» **Task prompt**: The data must be reproduced verbatim; images are to be omitted.

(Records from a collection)
Start of Block

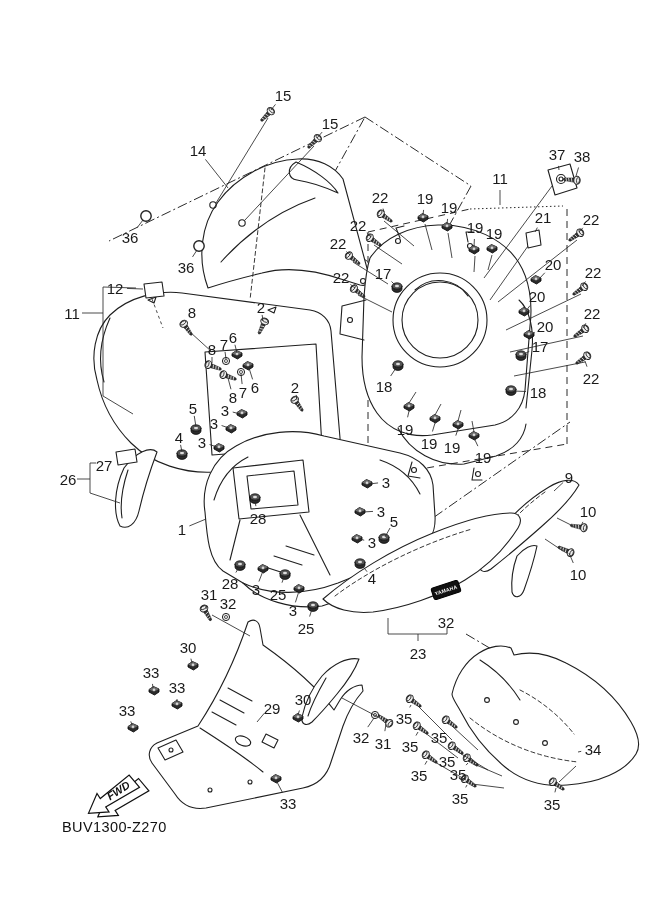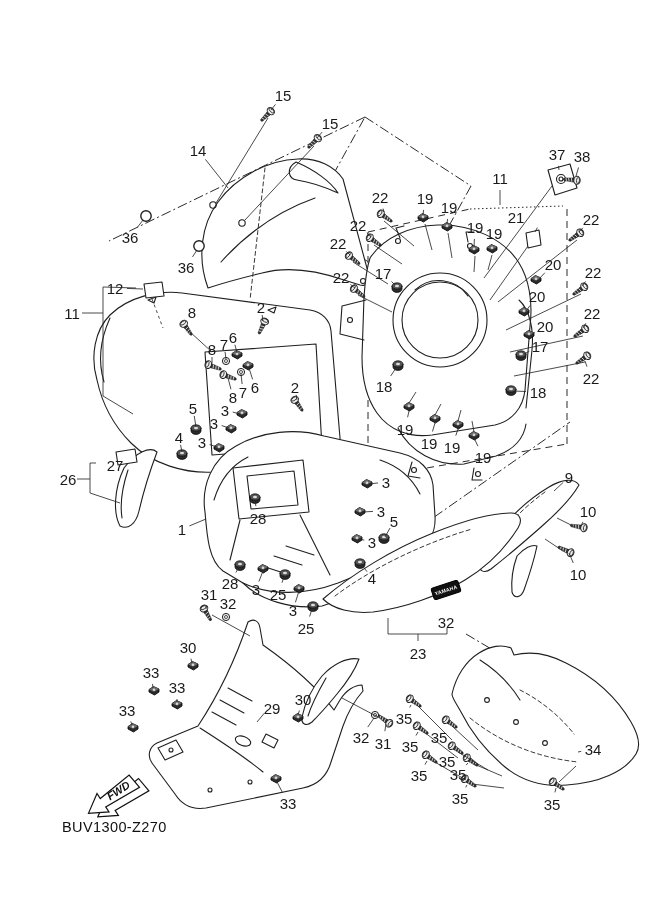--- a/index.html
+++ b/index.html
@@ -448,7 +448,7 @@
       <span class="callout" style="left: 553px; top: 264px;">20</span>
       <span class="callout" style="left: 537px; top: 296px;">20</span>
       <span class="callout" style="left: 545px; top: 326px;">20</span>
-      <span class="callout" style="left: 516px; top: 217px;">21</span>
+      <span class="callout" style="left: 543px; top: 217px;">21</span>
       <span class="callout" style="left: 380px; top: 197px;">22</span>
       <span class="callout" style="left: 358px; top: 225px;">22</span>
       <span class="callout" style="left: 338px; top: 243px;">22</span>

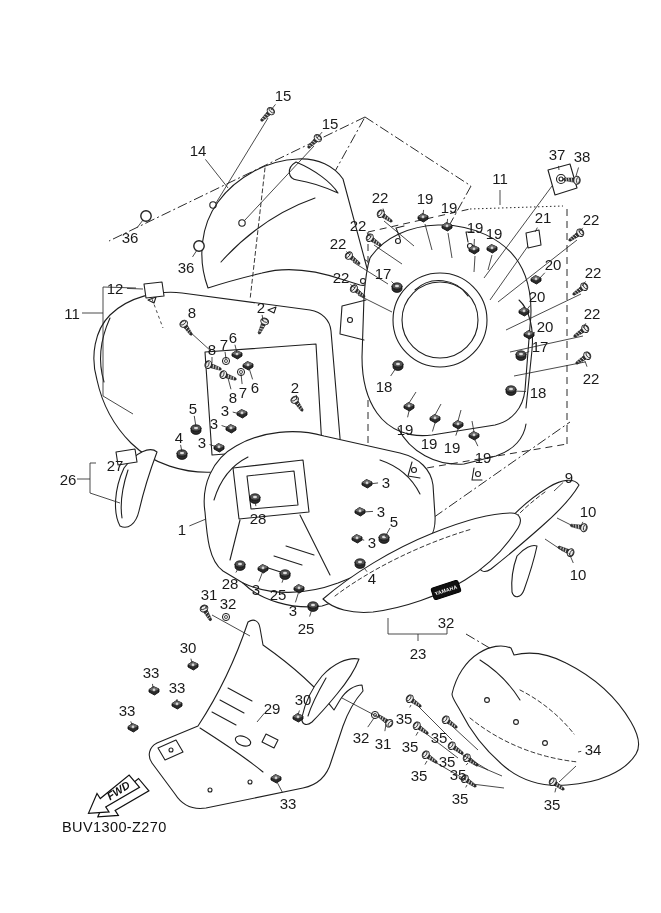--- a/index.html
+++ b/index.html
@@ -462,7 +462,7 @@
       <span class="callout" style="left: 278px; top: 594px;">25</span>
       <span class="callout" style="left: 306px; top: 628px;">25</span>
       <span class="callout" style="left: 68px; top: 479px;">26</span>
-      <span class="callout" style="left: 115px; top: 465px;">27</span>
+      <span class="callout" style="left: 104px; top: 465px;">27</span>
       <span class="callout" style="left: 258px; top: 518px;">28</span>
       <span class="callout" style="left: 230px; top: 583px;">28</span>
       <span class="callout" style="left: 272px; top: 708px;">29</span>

End of Block

» **Expected output**:
--- a/index.html
+++ b/index.html
@@ -448,7 +448,7 @@
       <span class="callout" style="left: 553px; top: 264px;">20</span>
       <span class="callout" style="left: 537px; top: 296px;">20</span>
       <span class="callout" style="left: 545px; top: 326px;">20</span>
-      <span class="callout" style="left: 516px; top: 217px;">21</span>
+      <span class="callout" style="left: 543px; top: 217px;">21</span>
       <span class="callout" style="left: 380px; top: 197px;">22</span>
       <span class="callout" style="left: 358px; top: 225px;">22</span>
       <span class="callout" style="left: 338px; top: 243px;">22</span>

--- a/index.html
+++ b/index.html
@@ -462,7 +462,7 @@
       <span class="callout" style="left: 278px; top: 594px;">25</span>
       <span class="callout" style="left: 306px; top: 628px;">25</span>
       <span class="callout" style="left: 68px; top: 479px;">26</span>
-      <span class="callout" style="left: 115px; top: 465px;">27</span>
+      <span class="callout" style="left: 104px; top: 465px;">27</span>
       <span class="callout" style="left: 258px; top: 518px;">28</span>
       <span class="callout" style="left: 230px; top: 583px;">28</span>
       <span class="callout" style="left: 272px; top: 708px;">29</span>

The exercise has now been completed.